* [Available data]
________________

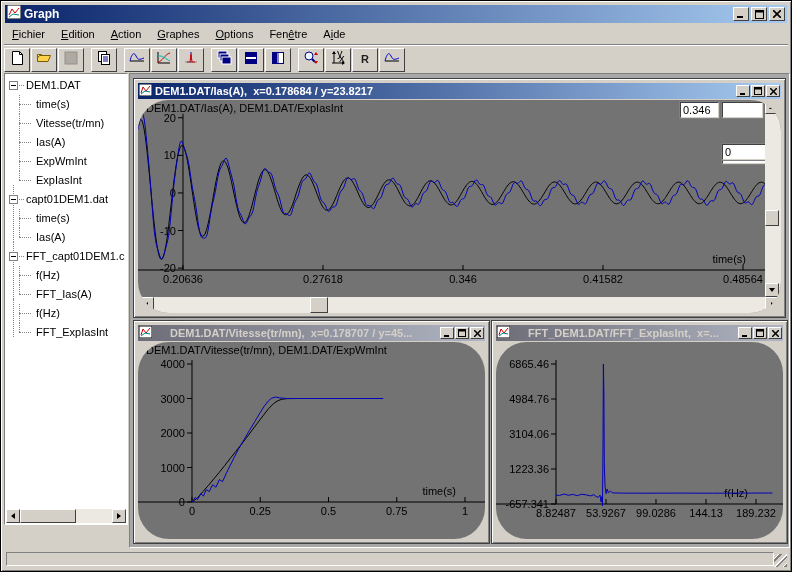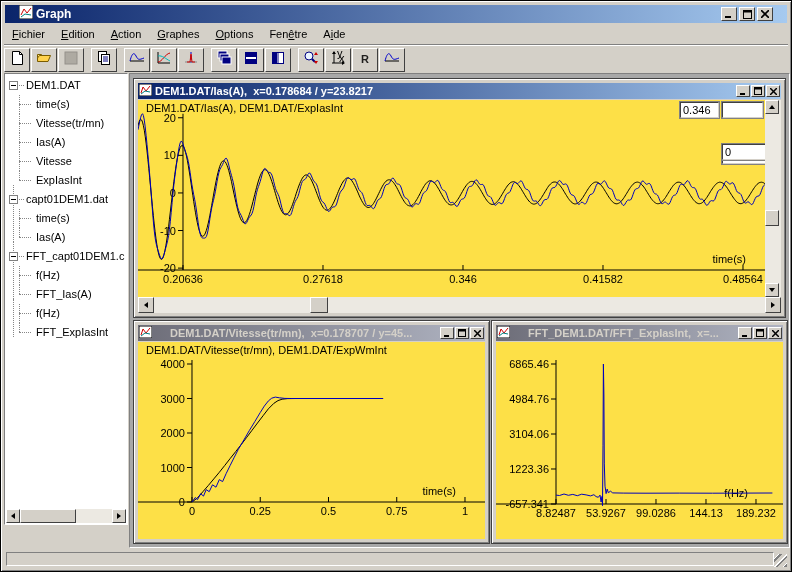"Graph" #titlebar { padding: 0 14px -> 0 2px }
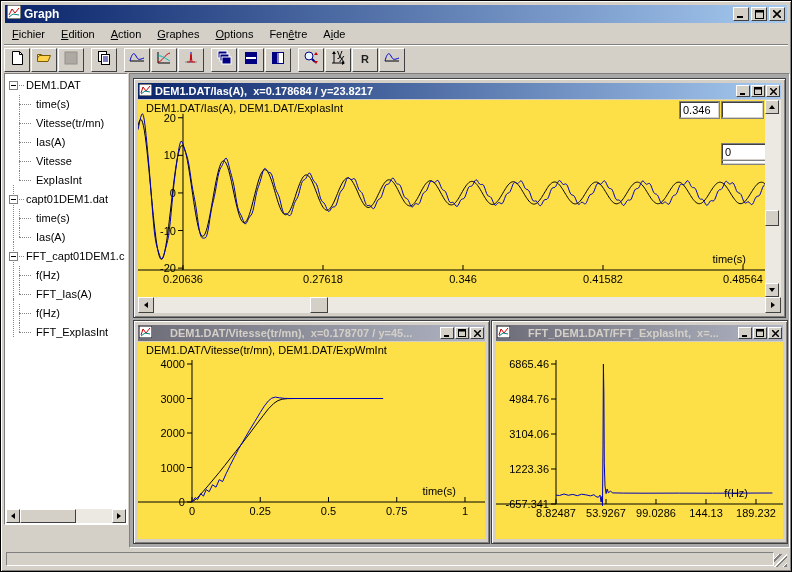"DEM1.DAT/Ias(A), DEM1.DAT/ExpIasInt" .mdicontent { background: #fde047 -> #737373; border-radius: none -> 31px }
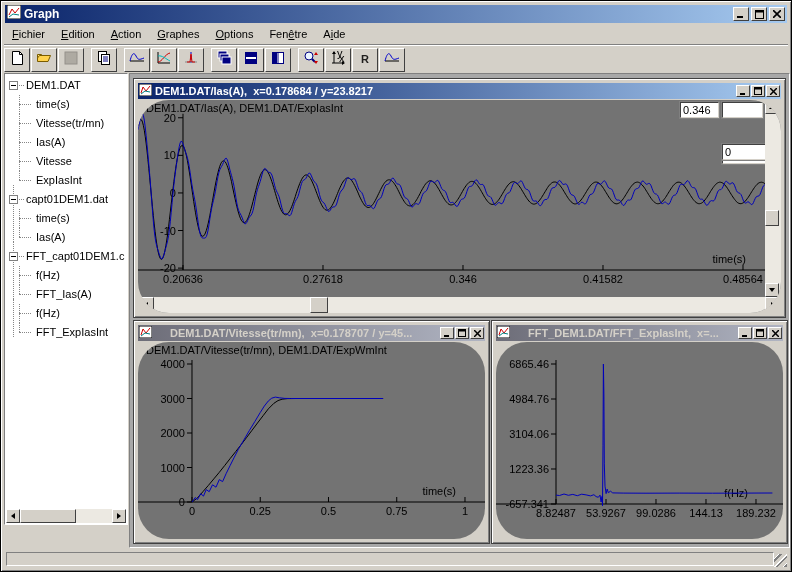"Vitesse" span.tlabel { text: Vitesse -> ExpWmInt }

________________

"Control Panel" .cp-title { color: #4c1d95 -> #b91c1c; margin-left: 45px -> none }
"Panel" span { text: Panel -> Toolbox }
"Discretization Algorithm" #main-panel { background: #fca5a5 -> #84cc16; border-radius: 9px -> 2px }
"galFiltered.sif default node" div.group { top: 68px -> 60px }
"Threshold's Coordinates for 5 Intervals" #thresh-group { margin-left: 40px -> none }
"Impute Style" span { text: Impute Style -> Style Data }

________________

* [Exercise] What is asked for is an exact copy of the lines above from the one containing "top: 68px ->" through the one containing "text: Impute Style", and only those.

* [Your response]
"galFiltered.sif default node" div.group { top: 68px -> 60px }
"Threshold's Coordinates for 5 Intervals" #thresh-group { margin-left: 40px -> none }
"Impute Style" span { text: Impute Style -> Style Data }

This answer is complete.